All passwords that are required by iWay Service Manager (iSM), such as FTP login passwords, are stored within configuration files in masked format. Sometimes it is required to store application values in a secure manner. iSM tools provide the ability to store and hold property values using Advanced Encryption Standard (AES). The value is encoded using base64 as the encryption produces a binary encrypted value. Using a combination of techniques, no key or value ever needs to appear in clear form.

AES is a specification for the encryption of electronic data established by the U.S. National Institute of Standards and Technology (NIST) in 2001. AES has been adopted by the U.S. government and is now used worldwide for non-secure and secure data. It supersedes the Data Encryption Standard (DES), which was published in 1977. The algorithm described by AES is a symmetric-key algorithm, meaning the same key is used to encrypt and decrypt the data.

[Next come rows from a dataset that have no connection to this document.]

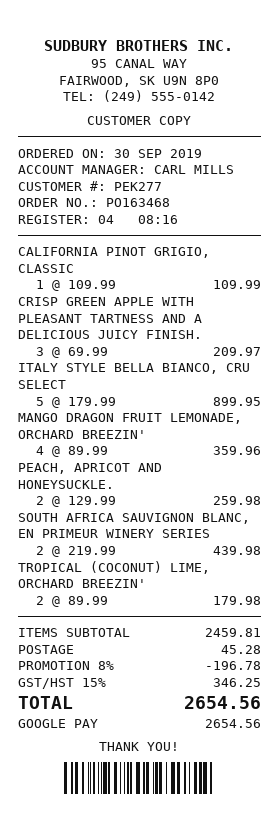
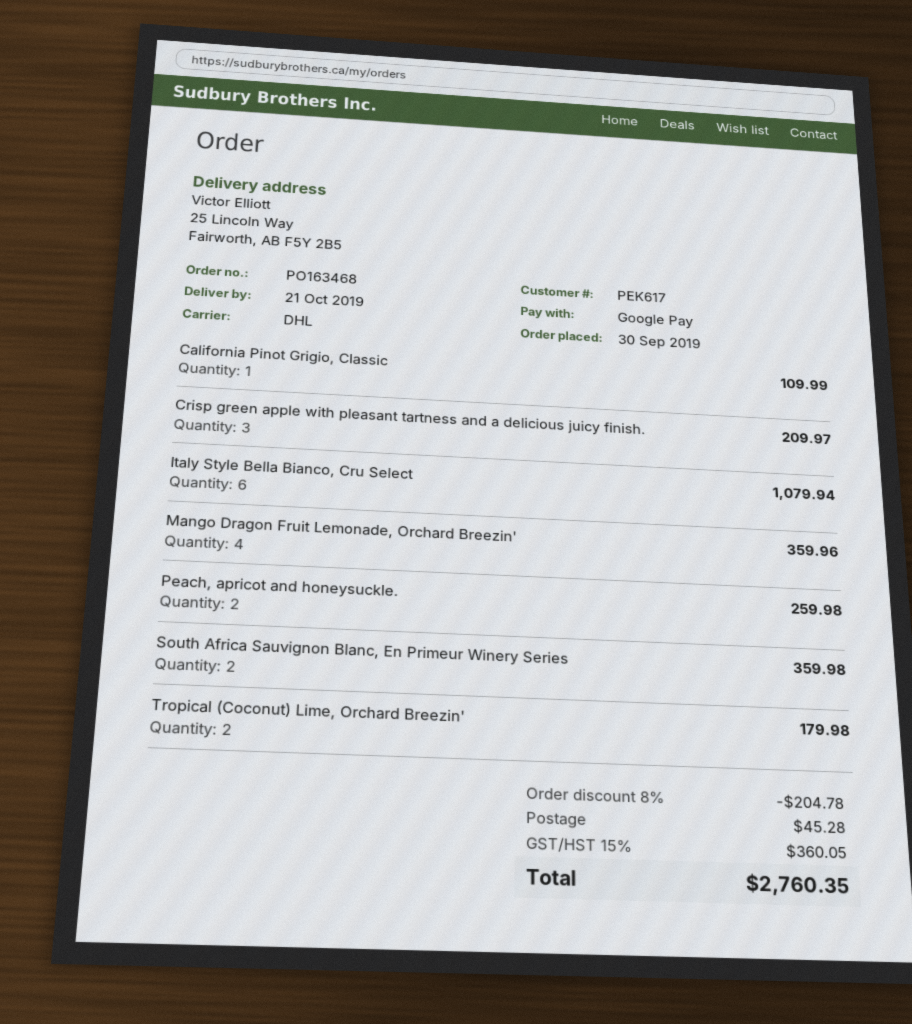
customer number: PEK277 -> PEK617
ITALY STYLE BELLA BIANCO, CRU SELECT: 5 for 899.95 -> 6 for 1079.94
SOUTH AFRICA SAUVIGNON BLANC, EN PRIMEUR WINERY SERIES: 2 for 439.98 -> 2 for 359.98
discount: 8% = 196.78 -> 8% = 204.78
tax: 15% = 346.25 -> 15% = 360.05
total: 2654.56 -> 2760.35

The AES encryption used for storing and retrieving property values uses a 128-bit key. Methods exist to use longer keys and more complex operations, but for general purposes AES128 provides a strong and reliable encryption operation. It is not required that the iSM set property command be used to store the value. This command is provided as a convenience for users but any tool that stores an AES value can be used.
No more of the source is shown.